# WORK TO COMPLETE:
For the material below, return exactly the lines starting at the line containing "Vintage Style Pocket" and ending at the line containing "total: 469.44 -> 350.70", both ends included, and no others.

# DATA FOR ANALYSIS:

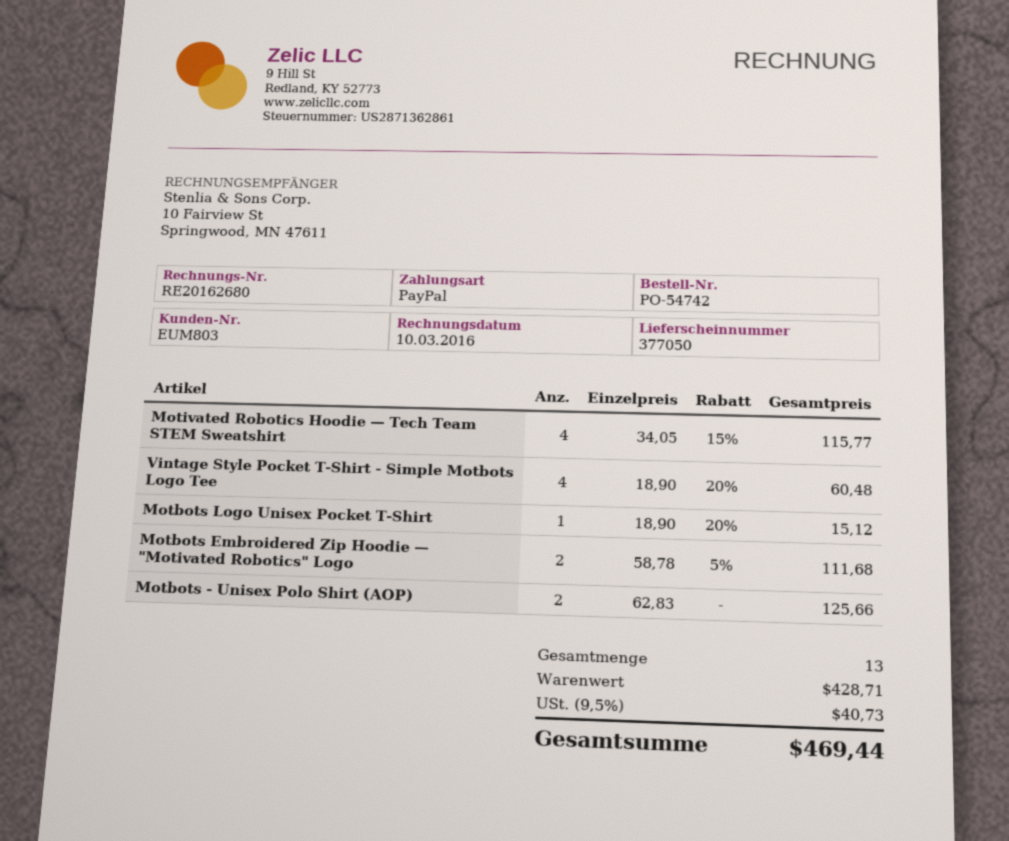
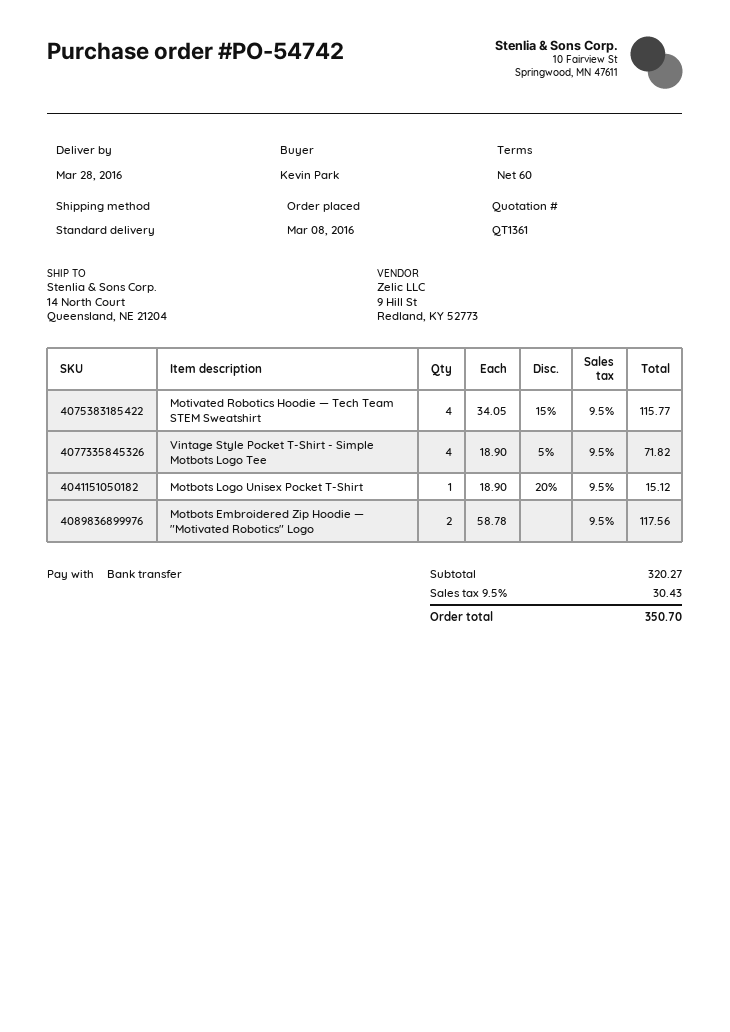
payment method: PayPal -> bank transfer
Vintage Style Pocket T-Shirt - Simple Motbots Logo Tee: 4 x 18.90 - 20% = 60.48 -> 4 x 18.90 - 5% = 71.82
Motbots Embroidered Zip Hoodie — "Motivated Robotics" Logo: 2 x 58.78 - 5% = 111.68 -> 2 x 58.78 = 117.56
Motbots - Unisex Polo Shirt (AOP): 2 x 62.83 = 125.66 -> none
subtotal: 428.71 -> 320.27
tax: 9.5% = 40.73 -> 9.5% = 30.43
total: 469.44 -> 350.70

* * *

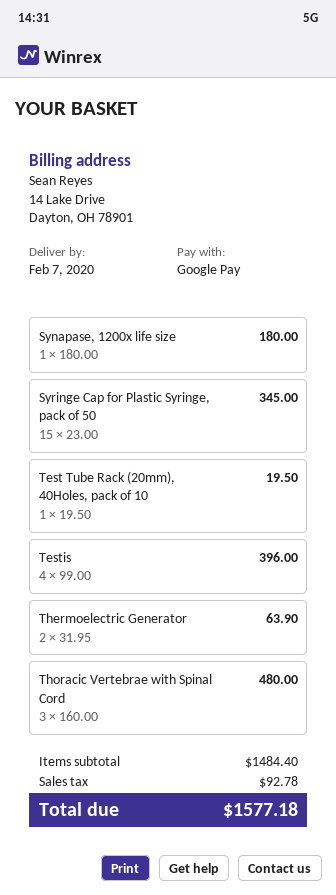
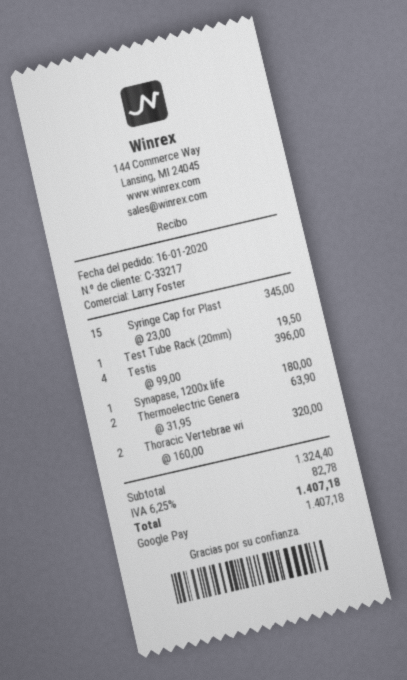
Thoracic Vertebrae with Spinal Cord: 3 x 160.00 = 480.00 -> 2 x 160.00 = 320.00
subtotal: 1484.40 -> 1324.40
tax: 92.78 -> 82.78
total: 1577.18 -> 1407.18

---

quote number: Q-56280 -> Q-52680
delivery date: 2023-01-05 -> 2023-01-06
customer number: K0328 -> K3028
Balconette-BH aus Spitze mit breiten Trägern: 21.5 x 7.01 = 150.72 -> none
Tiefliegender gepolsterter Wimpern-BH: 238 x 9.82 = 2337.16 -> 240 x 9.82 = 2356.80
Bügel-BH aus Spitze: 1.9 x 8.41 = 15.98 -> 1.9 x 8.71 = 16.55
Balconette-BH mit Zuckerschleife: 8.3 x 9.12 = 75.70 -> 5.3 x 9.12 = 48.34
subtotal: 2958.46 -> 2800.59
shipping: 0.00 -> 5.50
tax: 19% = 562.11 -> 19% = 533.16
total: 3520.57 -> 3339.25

# ANSWER TO THE PROBLEM:
Vintage Style Pocket T-Shirt - Simple Motbots Logo Tee: 4 x 18.90 - 20% = 60.48 -> 4 x 18.90 - 5% = 71.82
Motbots Embroidered Zip Hoodie — "Motivated Robotics" Logo: 2 x 58.78 - 5% = 111.68 -> 2 x 58.78 = 117.56
Motbots - Unisex Polo Shirt (AOP): 2 x 62.83 = 125.66 -> none
subtotal: 428.71 -> 320.27
tax: 9.5% = 40.73 -> 9.5% = 30.43
total: 469.44 -> 350.70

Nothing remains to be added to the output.